Willis Towers Watson says that where GMPs are converted the new benefits must be of equivalent actuarial value and pensions in payment cannot go down.
Rash Bhabra, managing director in Willis Towers Watson’s retirement business, says that there are three main reasons why schemes are looking seriously at conversion.
“First, converted benefits are simpler to administer and communicate. Schemes would not need to maintain ‘dual records’ comparing what a pensioner has actually received with what would have been due to someone of the opposite sex – so they do not have to wait for these administration systems to be up and running before implementing equalisation.

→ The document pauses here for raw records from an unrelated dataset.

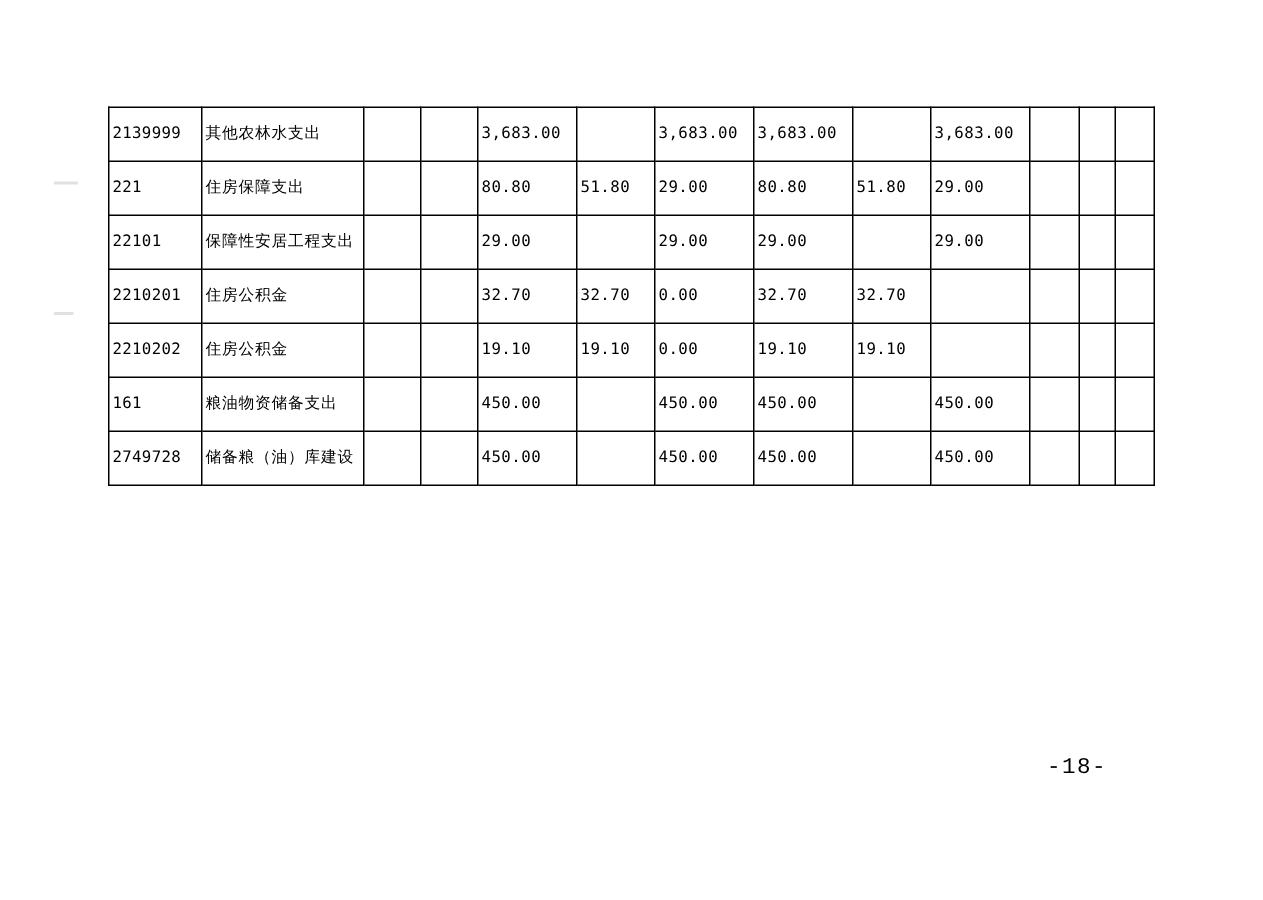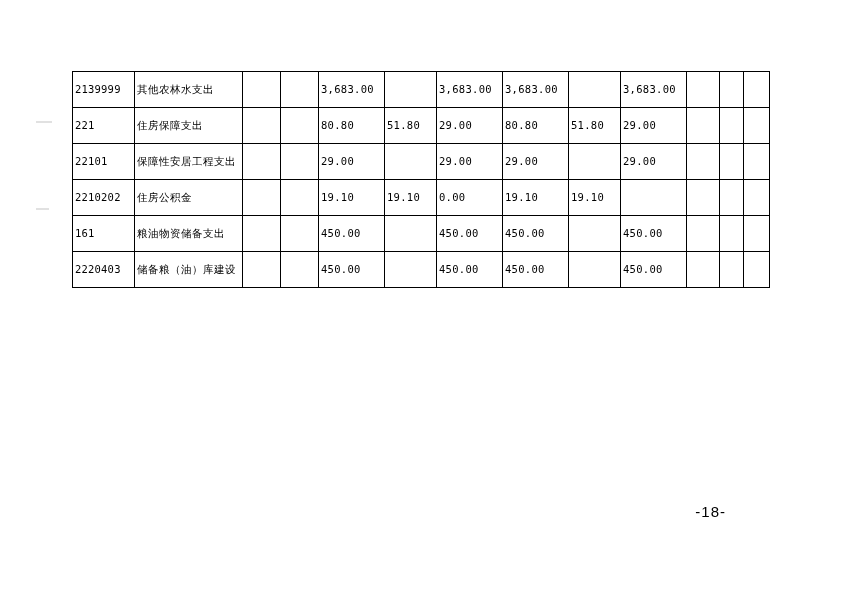--- a/index.html
+++ b/index.html
@@ -67,24 +67,24 @@
     text-align: left;
     padding-right: 9px;
     font-family: "DejaVu Sans Mono", monospace;
     font-size: 10.5px;
     letter-spacing: .3px;
   }
   td.blank { }
 
   .page-number {
     position: absolute;
-    right: 116px;
+    right: 104px;
     top: 503px;
     font-size: 15px;
-    font-family: Liberation Sans, sans-serif;
+    font-family: Liberation Mono, monospace;
     letter-spacing: 1px;
   }
 </style>
 </head>
 <body>
 
 <div class="page">
 
   <div class="scan-mark mark-a"></div>
   <div class="scan-mark mark-b"></div>
@@ -151,20 +151,35 @@
           <td class="num">29.00</td>
           <td class="num"></td>
           <td class="num">29.00</td>
           <td class="blank"></td>
           <td class="blank"></td>
           <td class="blank"></td>
         </tr>
 
 
 
+        <tr>
+          <td class="code">2210201</td>
+          <td class="name">住房公积金</td>
+          <td class="blank"></td>
+          <td class="blank"></td>
+          <td class="num">32.70</td>
+          <td class="num">32.70</td>
+          <td class="num">0.00</td>
+          <td class="num">32.70</td>
+          <td class="num">32.70</td>
+          <td class="num"></td>
+          <td class="blank"></td>
+          <td class="blank"></td>
+          <td class="blank"></td>
+        </tr>
 
         <tr>
           <td class="code">2210202</td>
           <td class="name">住房公积金</td>
           <td class="blank"></td>
           <td class="blank"></td>
           <td class="num">19.10</td>
           <td class="num">19.10</td>
           <td class="num">0.00</td>
           <td class="num">19.10</td>
@@ -186,21 +201,21 @@
           <td class="num">450.00</td>
           <td class="num"></td>
           <td class="num">450.00</td>
           <td class="blank"></td>
           <td class="blank"></td>
           <td class="blank"></td>
         </tr>
 
 
         <tr>
-          <td class="code">2220403</td>
+          <td class="code">2749728</td>
           <td class="name">储备粮（油）库建设</td>
           <td class="blank"></td>
           <td class="blank"></td>
           <td class="num">450.00</td>
           <td class="num"></td>
           <td class="num">450.00</td>
           <td class="num">450.00</td>
           <td class="num"></td>
           <td class="num">450.00</td>
           <td class="blank"></td>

“Second, the unusual way in which GMPs increase, both before and after coming into payment, makes them difficult to hedge and more expensive to pass on to insurers. This is important when many schemes’ ultimate objective is to buy out.
“Finally, more straightforward benefit structures are easier to communicate to members and can provide more flexibility.”
She points out that GMPs have historically placed restrictions on options such as early retirement, tax-free cash and turning a small pension into a lump sum.
However she says some schemes may keep their GMPs, she says: “Some will prefer the administrative hassle of dual records to reshaping members’ benefits significantly without giving individuals a choice.”
Aon’s principal consultant Tom Yorath says: “It’s encouraging that schemes are getting to grips with GMP equalisation but there is still much work to be done. Schemes are rightly waiting for guidance from the likes of the DWP and HMRC before deciding on which method to adopt, but this shouldn’t get in the way of planning and preparation.”
He adds: ““On the whole, the responses we gained on the webinar reflected what we have been hearing directly from clients. Each method has its implications; conversion could deliver a big simplification prize – but is not easy to achieve. Method C2 – keeping dual records – is more administration-heavy but with potentially fewer side-effects for schemes to manage.”